━━ The records ━━

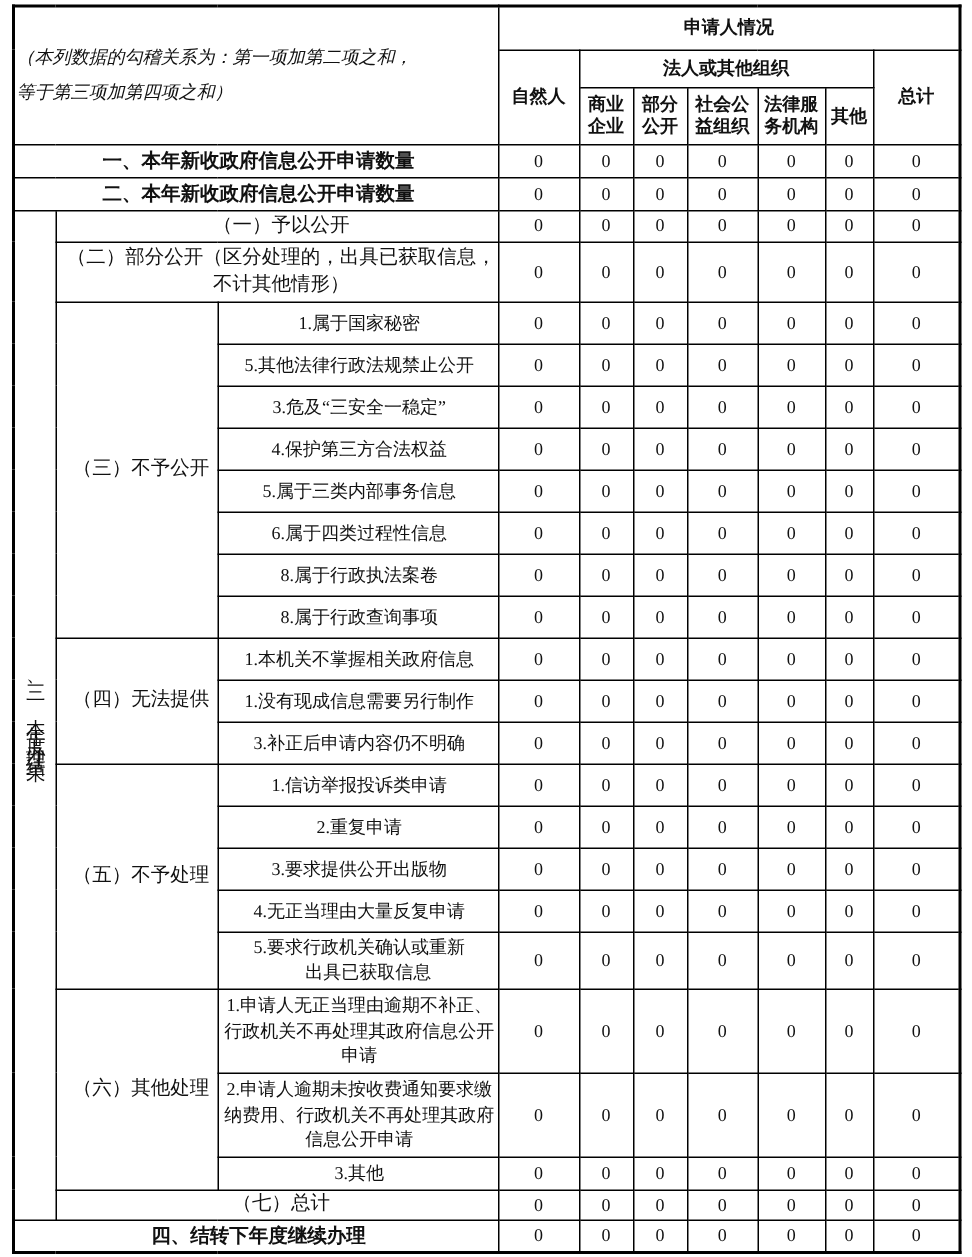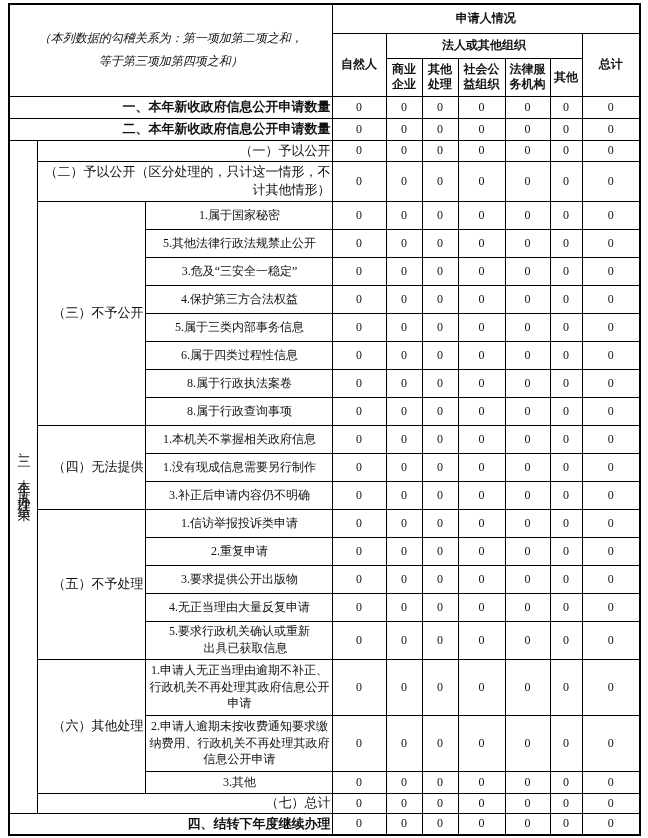--- a/index.html
+++ b/index.html
@@ -15,7 +15,7 @@
   .r22{height:22px}.r21{height:21px}.r40{height:40px}
   .r28{height:28px}.r38{height:38px}.r56{height:56px}.r20{height:20px}
   
-  .note{text-align:center;font-style:italic;font-size:12px;line-height:1.9;
+  .note{font-style:italic;font-size:12px;line-height:1.9;
         white-space:pre-line;font-family:"Liberation Serif",serif;}
   .hdr{text-align:center;font-weight:bold;font-size:12px;line-height:1.25;
        font-family:"Liberation Sans","DejaVu Sans",sans-serif;margin-top:24px;}

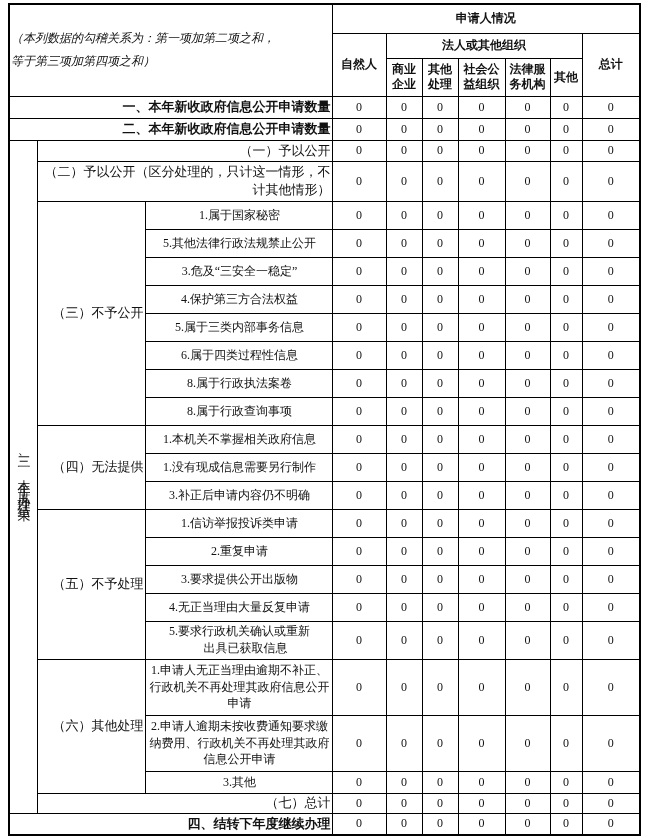--- a/index.html
+++ b/index.html
@@ -63,7 +63,7 @@
   </tr>
   <tr class="hh3">
     <td class="hdr">商业企业</td>
-    <td class="hdr">其他处理</td>
+    <td class="hdr">部分公开</td>
     <td class="hdr">社会公益组织</td>
     <td class="hdr">法律服务机构</td>
     <td class="hdr">其他</td>

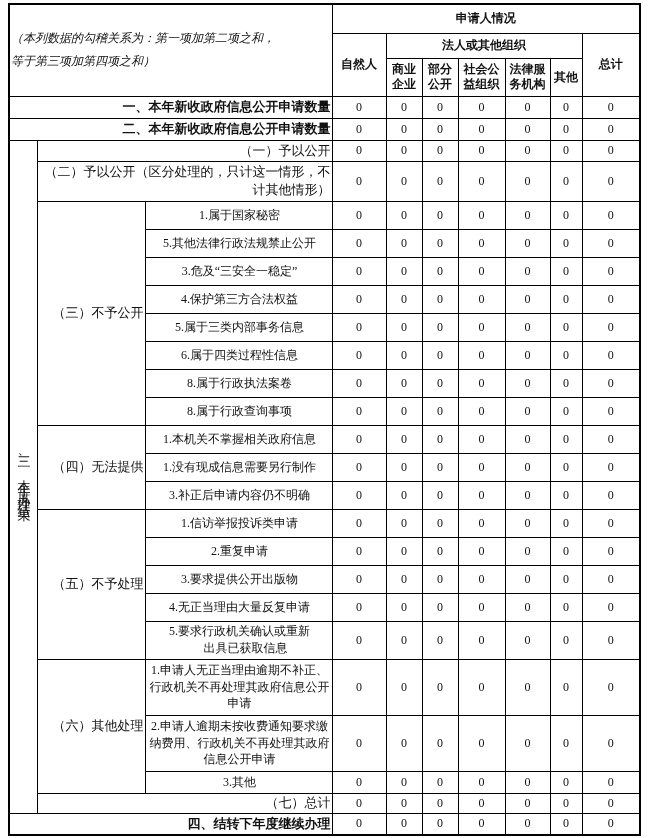--- a/index.html
+++ b/index.html
@@ -19,7 +19,7 @@
         white-space:pre-line;font-family:"Liberation Serif",serif;}
   .hdr{text-align:center;font-weight:bold;font-size:12px;line-height:1.25;
        font-family:"Liberation Sans","DejaVu Sans",sans-serif;margin-top:24px;}
-  .blabel{font-weight:bold;font-size:13px;padding-left:4px;text-align:right;
+  .blabel{font-weight:bold;font-size:13px;padding-left:4px;text-align:center;
           font-family:"Liberation Sans","DejaVu Sans",sans-serif;}
   .sub{font-size:13px;padding-left:7px;text-align:right;line-height:1.35;
        font-family:Liberation Serif, serif;}

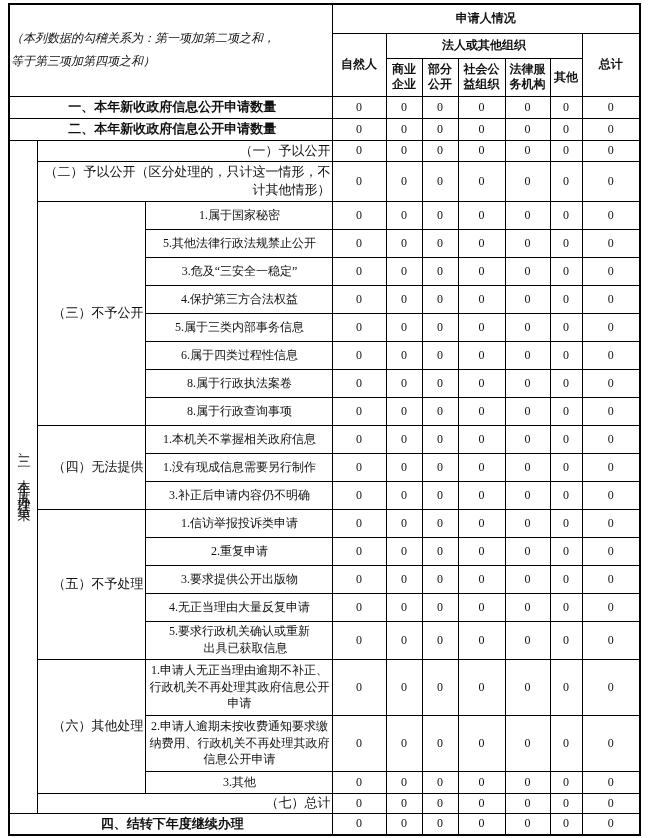--- a/index.html
+++ b/index.html
@@ -21,8 +21,8 @@
        font-family:"Liberation Sans","DejaVu Sans",sans-serif;margin-top:24px;}
   .blabel{font-weight:bold;font-size:13px;padding-left:4px;text-align:center;
           font-family:"Liberation Sans","DejaVu Sans",sans-serif;}
-  .sub{font-size:13px;padding-left:7px;text-align:right;line-height:1.35;
-       font-family:Liberation Serif, serif;}
+  .sub{font-size:13px;padding-left:7px;text-align:center;line-height:1.35;
+       font-family:Liberation Mono, monospace;}
   .item{font-size:12px;padding-left:3px;text-align:center;line-height:1.4;
         font-family:"Liberation Serif",serif;}
   .pre{white-space:pre-line;}

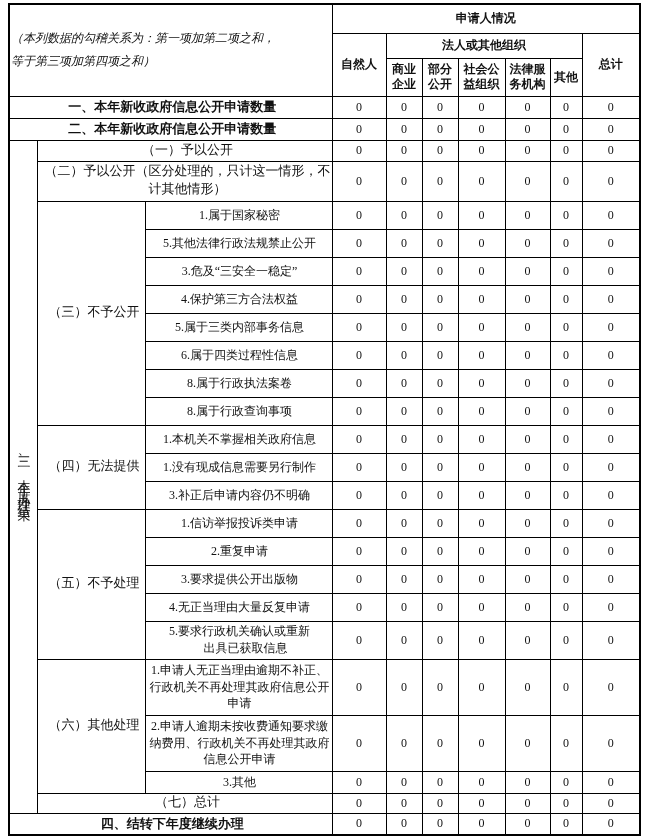--- a/index.html
+++ b/index.html
@@ -102,7 +102,7 @@
           <td class="num">0</td>
         </tr>
   <tr class="r40">
-    <td class="sub" colspan="2">（二）予以公开（区分处理的，只计这一情形，不计其他情形）</td>
+    <td class="sub" colspan="2">（二）部分公开（区分处理的，出具已获取信息，不计其他情形）</td>
   <td class="num">0</td>
           <td class="num">0</td>
           <td class="num">0</td>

━━━

**What needs to be done**
Retype the data above exactly. Leave the pictures out.

**Response to this task**
--- a/index.html
+++ b/index.html
@@ -15,7 +15,7 @@
   .r22{height:22px}.r21{height:21px}.r40{height:40px}
   .r28{height:28px}.r38{height:38px}.r56{height:56px}.r20{height:20px}
   
-  .note{text-align:center;font-style:italic;font-size:12px;line-height:1.9;
+  .note{font-style:italic;font-size:12px;line-height:1.9;
         white-space:pre-line;font-family:"Liberation Serif",serif;}
   .hdr{text-align:center;font-weight:bold;font-size:12px;line-height:1.25;
        font-family:"Liberation Sans","DejaVu Sans",sans-serif;margin-top:24px;}

--- a/index.html
+++ b/index.html
@@ -63,7 +63,7 @@
   </tr>
   <tr class="hh3">
     <td class="hdr">商业企业</td>
-    <td class="hdr">其他处理</td>
+    <td class="hdr">部分公开</td>
     <td class="hdr">社会公益组织</td>
     <td class="hdr">法律服务机构</td>
     <td class="hdr">其他</td>

--- a/index.html
+++ b/index.html
@@ -19,7 +19,7 @@
         white-space:pre-line;font-family:"Liberation Serif",serif;}
   .hdr{text-align:center;font-weight:bold;font-size:12px;line-height:1.25;
        font-family:"Liberation Sans","DejaVu Sans",sans-serif;margin-top:24px;}
-  .blabel{font-weight:bold;font-size:13px;padding-left:4px;text-align:right;
+  .blabel{font-weight:bold;font-size:13px;padding-left:4px;text-align:center;
           font-family:"Liberation Sans","DejaVu Sans",sans-serif;}
   .sub{font-size:13px;padding-left:7px;text-align:right;line-height:1.35;
        font-family:Liberation Serif, serif;}

--- a/index.html
+++ b/index.html
@@ -21,8 +21,8 @@
        font-family:"Liberation Sans","DejaVu Sans",sans-serif;margin-top:24px;}
   .blabel{font-weight:bold;font-size:13px;padding-left:4px;text-align:center;
           font-family:"Liberation Sans","DejaVu Sans",sans-serif;}
-  .sub{font-size:13px;padding-left:7px;text-align:right;line-height:1.35;
-       font-family:Liberation Serif, serif;}
+  .sub{font-size:13px;padding-left:7px;text-align:center;line-height:1.35;
+       font-family:Liberation Mono, monospace;}
   .item{font-size:12px;padding-left:3px;text-align:center;line-height:1.4;
         font-family:"Liberation Serif",serif;}
   .pre{white-space:pre-line;}

--- a/index.html
+++ b/index.html
@@ -102,7 +102,7 @@
           <td class="num">0</td>
         </tr>
   <tr class="r40">
-    <td class="sub" colspan="2">（二）予以公开（区分处理的，只计这一情形，不计其他情形）</td>
+    <td class="sub" colspan="2">（二）部分公开（区分处理的，出具已获取信息，不计其他情形）</td>
   <td class="num">0</td>
           <td class="num">0</td>
           <td class="num">0</td>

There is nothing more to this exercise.